Professor Bartlett, said he was honoured to receive the award, which recognises a lifetime commitment to supporting and promoting health and medical research.
“I am delighted to receive this award but it’s also a broader recognition of the breadth and depth of research being done at the Queensland Brain Institute,” he said.
“The brain is a complex machine and its function is little understood.

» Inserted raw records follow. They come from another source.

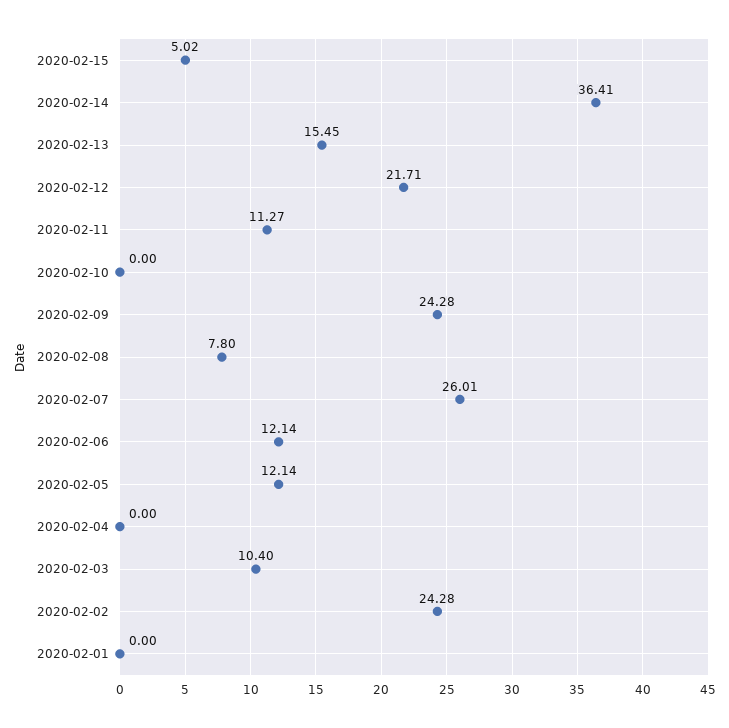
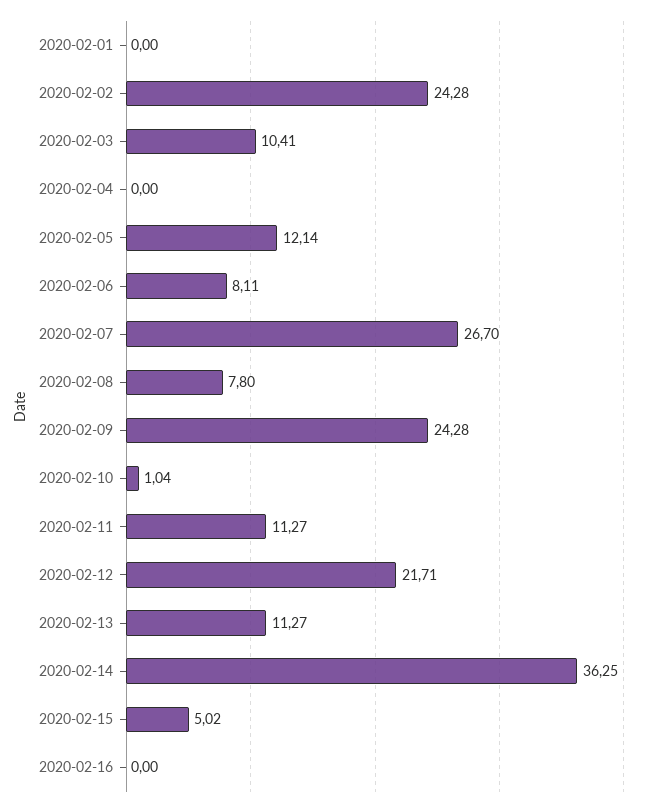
2020-02-14: 36.41 -> 36.25
2020-02-13: 15.45 -> 11.27
2020-02-10: 0 -> 1.04
2020-02-07: 26.01 -> 26.7
2020-02-06: 12.14 -> 8.11
2020-02-03: 10.4 -> 10.41
2020-02-16: none -> 0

At QBI, we have some of the world’s best neuroscientists investigating how the brain works and what happens when it dysfunctions.

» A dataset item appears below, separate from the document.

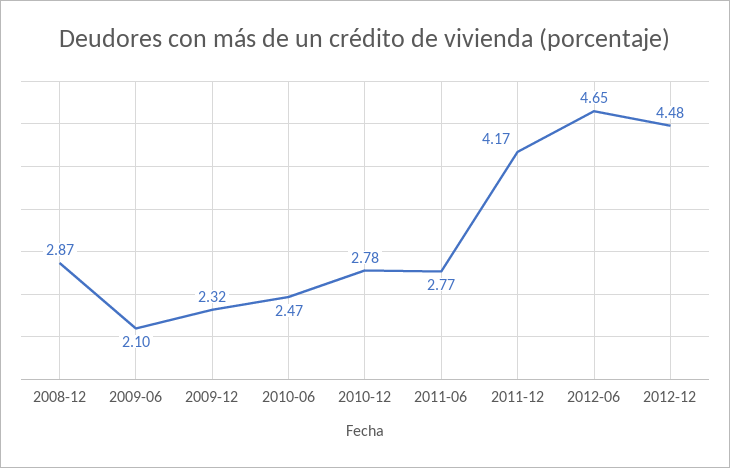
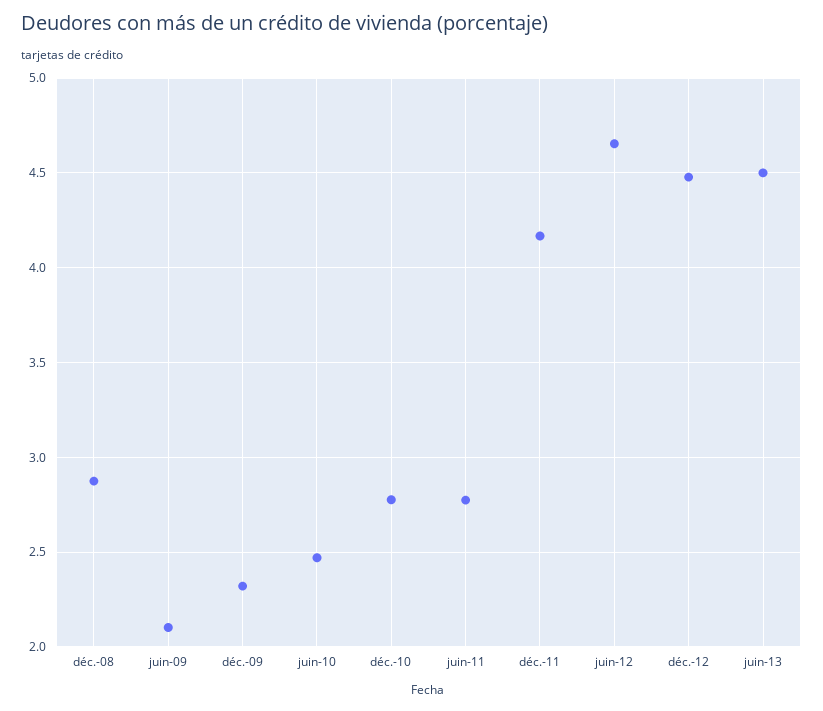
juin-13: none -> 4.5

“We have groups working on understanding the mechanisms that underpin dementia, anxiety and depression, schizophrenia, brain injuries, stroke and motor neuron disease.
“In the next two to three years we’re taking several of the discoveries we’ve made into the clinic, and that’s when another chapter will begin.”
Unlocking the secrets of the brain
Queensland Brain Institute director Professor Pankaj Sah said Professor Bartlett had shown an unwavering dedication to unlocking the secrets of the brain.
“Perry launched himself out of the starting blocks when he switched from immunology to neuroscience in the 1970s,” he said.
“Since then he has discovered that the brains of adult mice have stem cells, which means the neurons can regenerate. This opens up avenues for further research into treatments for people with brain injuries and diseases.
“On top of that, he established the Queensland Brain Institute at The University of Queensland in 2003, starting with a cohort of about 10 and building it to a thriving neuroscience hub with more than 500 staff and students.
“During his tenure as director, he helped forge strong links with China, establishing two joint laboratories with the Chinese Academy of Science in Beijing and one with the Second Military Medical University in Shanghai.
“I would like to congratulate Perry on receiving this award for what has been a true lifetime of achievements.”